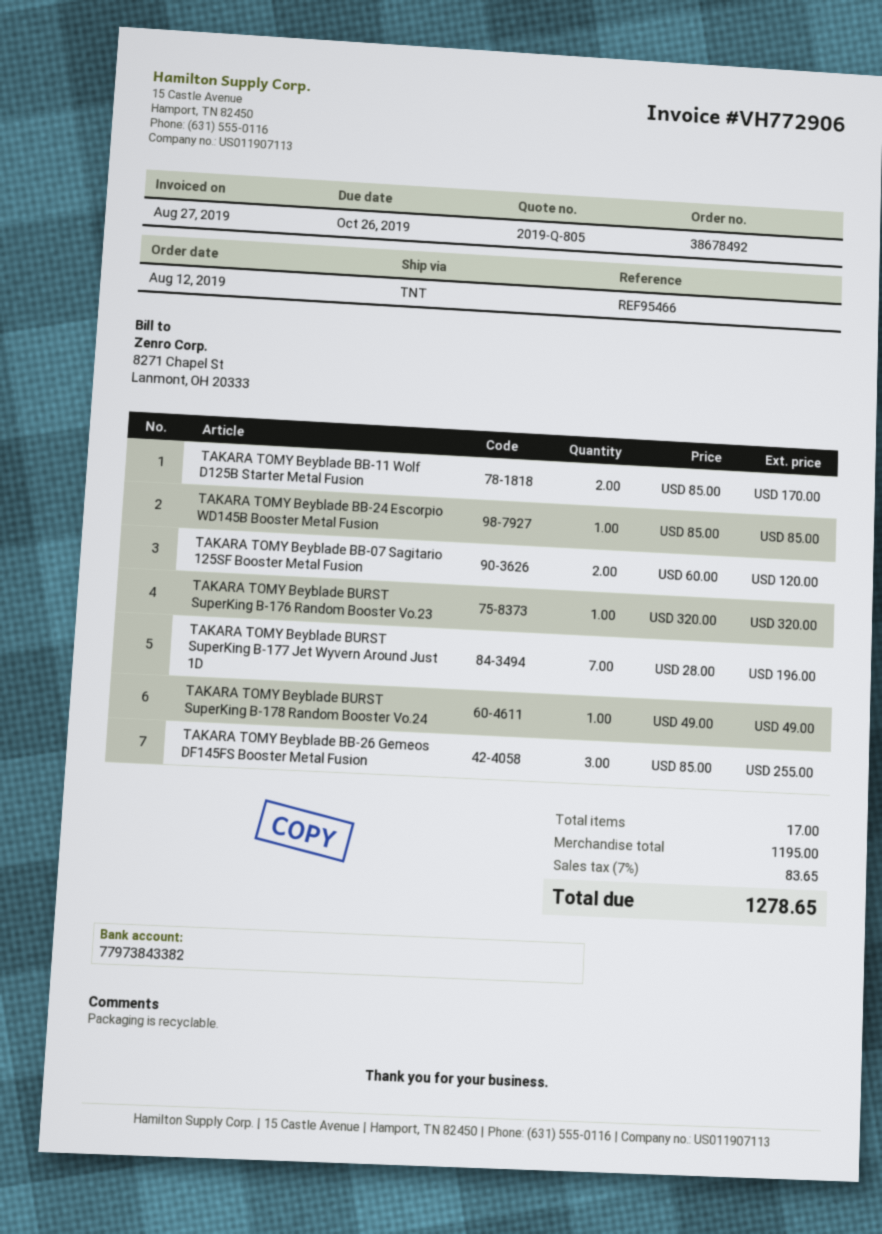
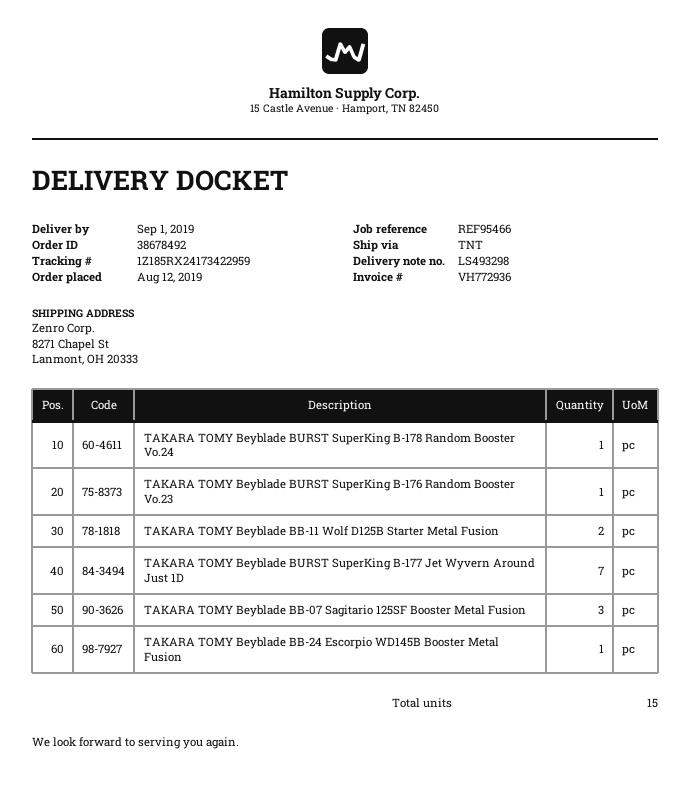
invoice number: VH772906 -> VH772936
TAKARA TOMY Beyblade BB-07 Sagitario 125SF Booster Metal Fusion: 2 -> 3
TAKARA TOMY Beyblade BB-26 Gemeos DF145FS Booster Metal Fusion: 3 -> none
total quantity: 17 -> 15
----------
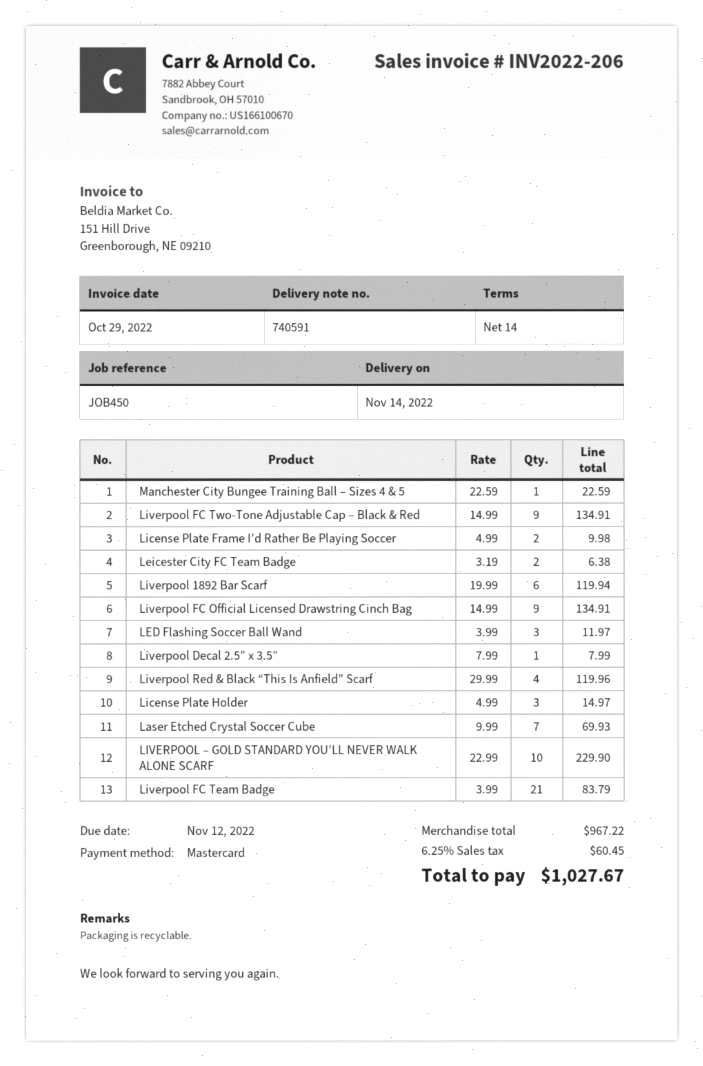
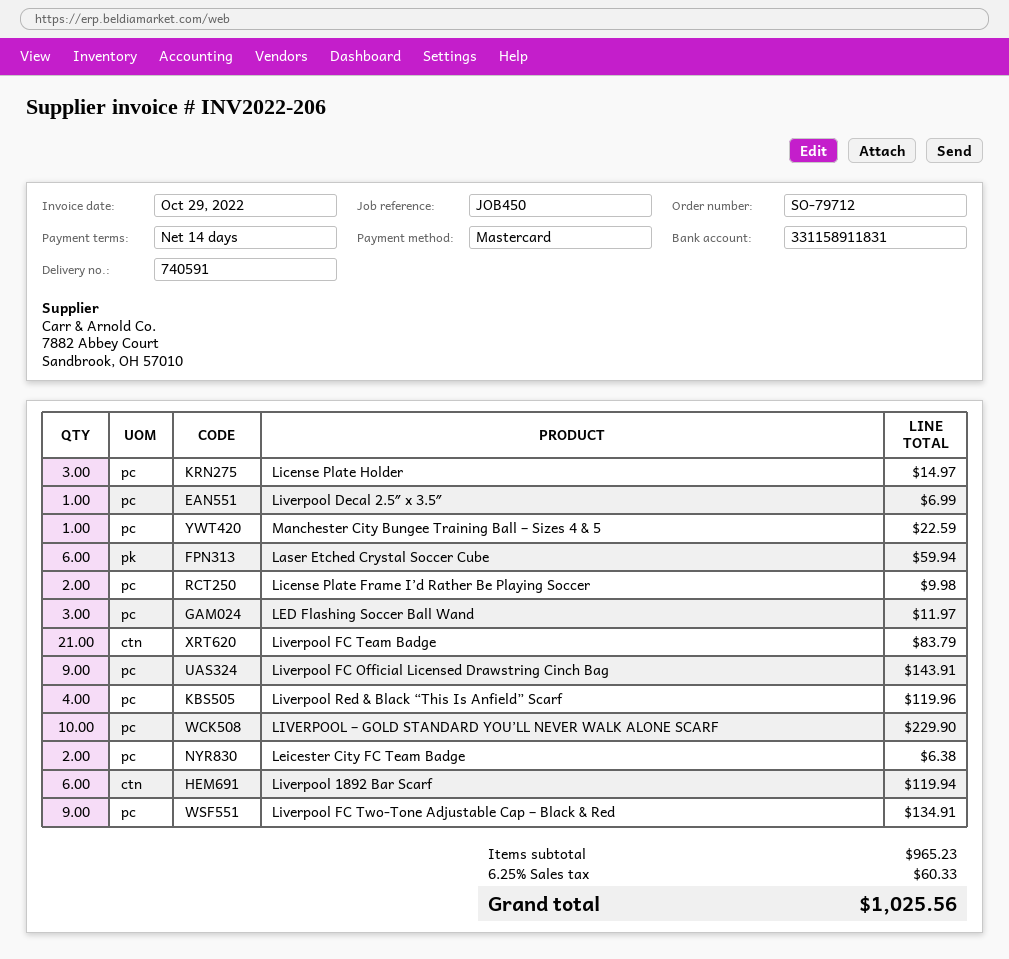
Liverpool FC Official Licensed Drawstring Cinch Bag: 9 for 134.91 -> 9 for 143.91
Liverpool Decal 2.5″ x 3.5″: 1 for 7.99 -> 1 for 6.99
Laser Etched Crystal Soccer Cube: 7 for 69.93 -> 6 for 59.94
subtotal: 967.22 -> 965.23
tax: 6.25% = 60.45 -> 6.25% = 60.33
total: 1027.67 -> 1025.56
----------
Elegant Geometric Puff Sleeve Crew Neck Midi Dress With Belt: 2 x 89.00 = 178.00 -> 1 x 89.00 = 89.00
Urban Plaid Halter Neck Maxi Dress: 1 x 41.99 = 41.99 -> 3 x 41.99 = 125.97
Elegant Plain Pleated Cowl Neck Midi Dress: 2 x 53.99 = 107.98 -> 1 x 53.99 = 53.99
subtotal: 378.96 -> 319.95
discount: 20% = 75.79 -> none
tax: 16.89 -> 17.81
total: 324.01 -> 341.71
----------
**WHAT IS BEING ASKED**
Out of the entries above, write out only the lines between the line holding "Liverpool Decal 2.5″" and the line holding "total: 1027.67 -> 1025.56", inclusive, each exactly as given.

**REPLY TO THE TASK**
Liverpool Decal 2.5″ x 3.5″: 1 for 7.99 -> 1 for 6.99
Laser Etched Crystal Soccer Cube: 7 for 69.93 -> 6 for 59.94
subtotal: 967.22 -> 965.23
tax: 6.25% = 60.45 -> 6.25% = 60.33
total: 1027.67 -> 1025.56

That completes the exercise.